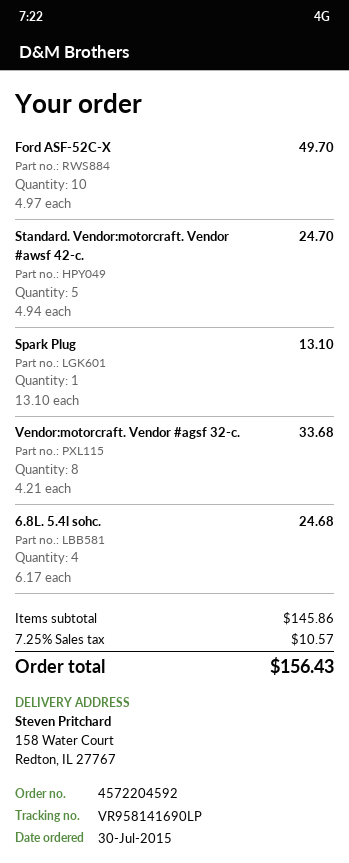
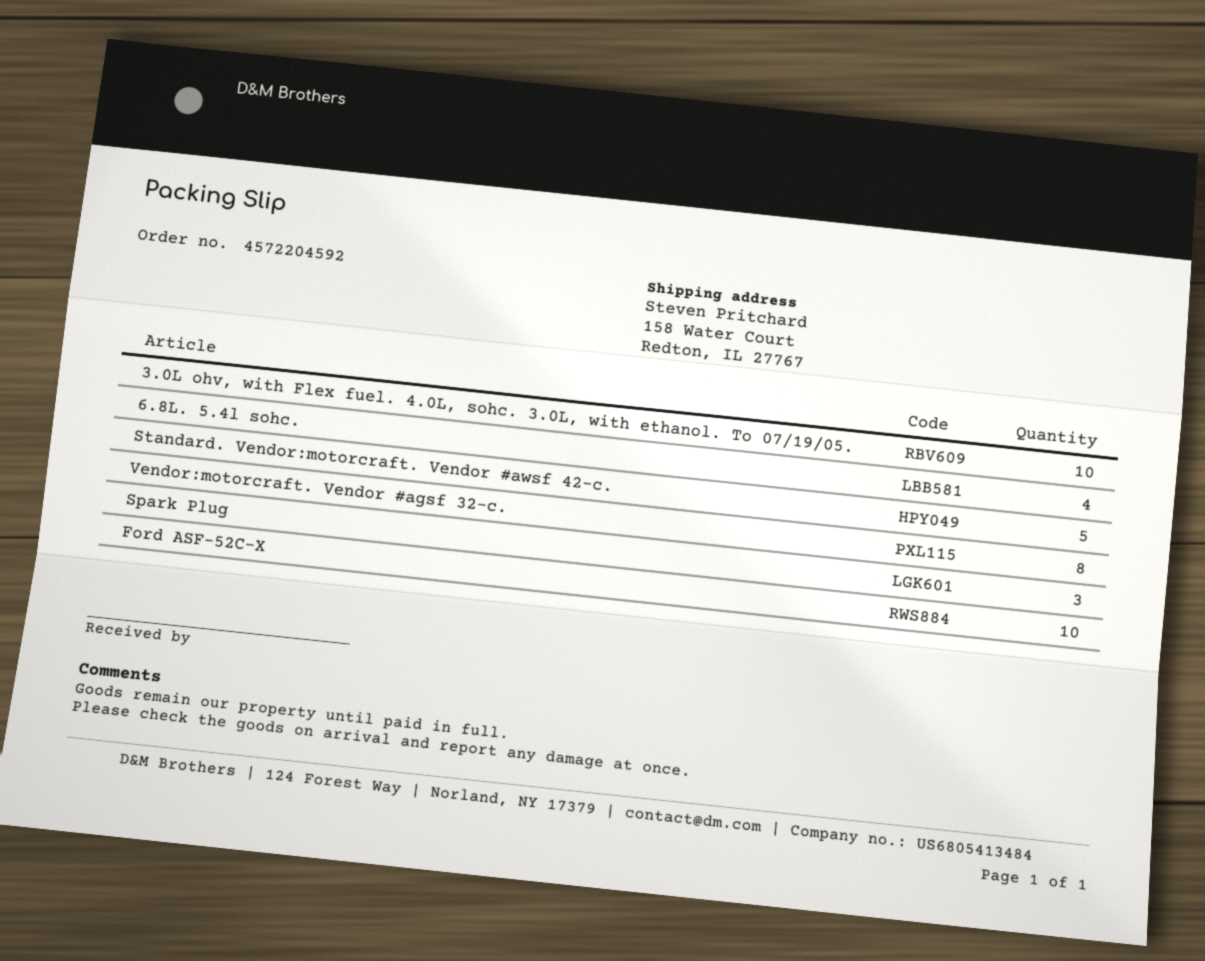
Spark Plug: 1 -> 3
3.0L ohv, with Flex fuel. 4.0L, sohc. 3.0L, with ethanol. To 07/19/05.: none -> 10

◆ ◆ ◆

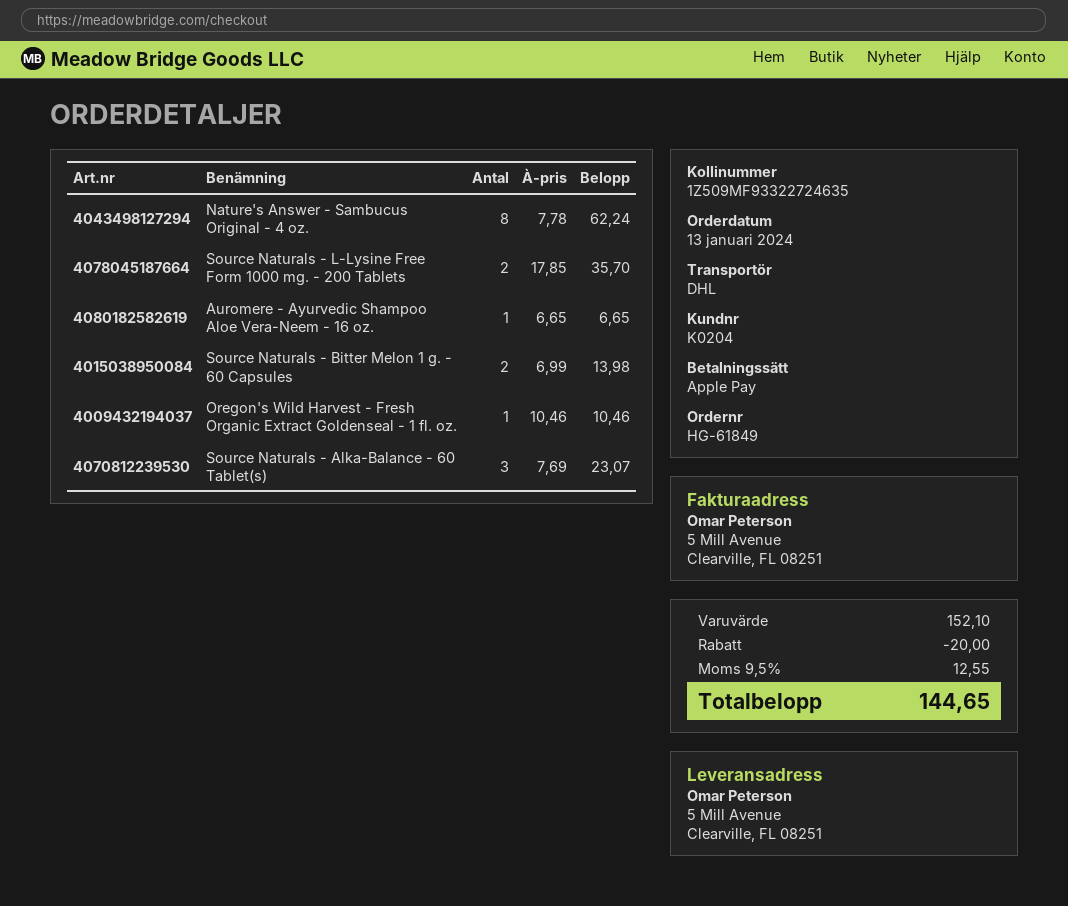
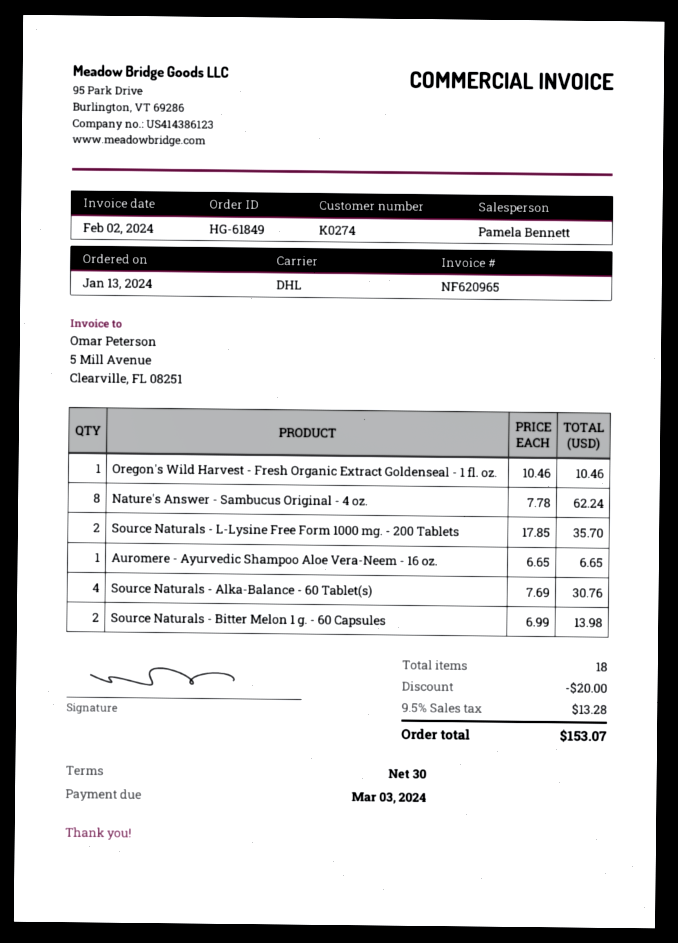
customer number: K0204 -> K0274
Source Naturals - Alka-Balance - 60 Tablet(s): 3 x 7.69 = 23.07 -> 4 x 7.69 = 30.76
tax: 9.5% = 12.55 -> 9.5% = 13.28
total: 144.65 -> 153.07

◆ ◆ ◆

**TASK STATEMENT:** Look above for the line holding "Spark Plug: 1 -> 3". Print it and every line after it, exactly, through the line holding "3.0L ohv, with".

**ANSWER BOX:**
Spark Plug: 1 -> 3
3.0L ohv, with Flex fuel. 4.0L, sohc. 3.0L, with ethanol. To 07/19/05.: none -> 10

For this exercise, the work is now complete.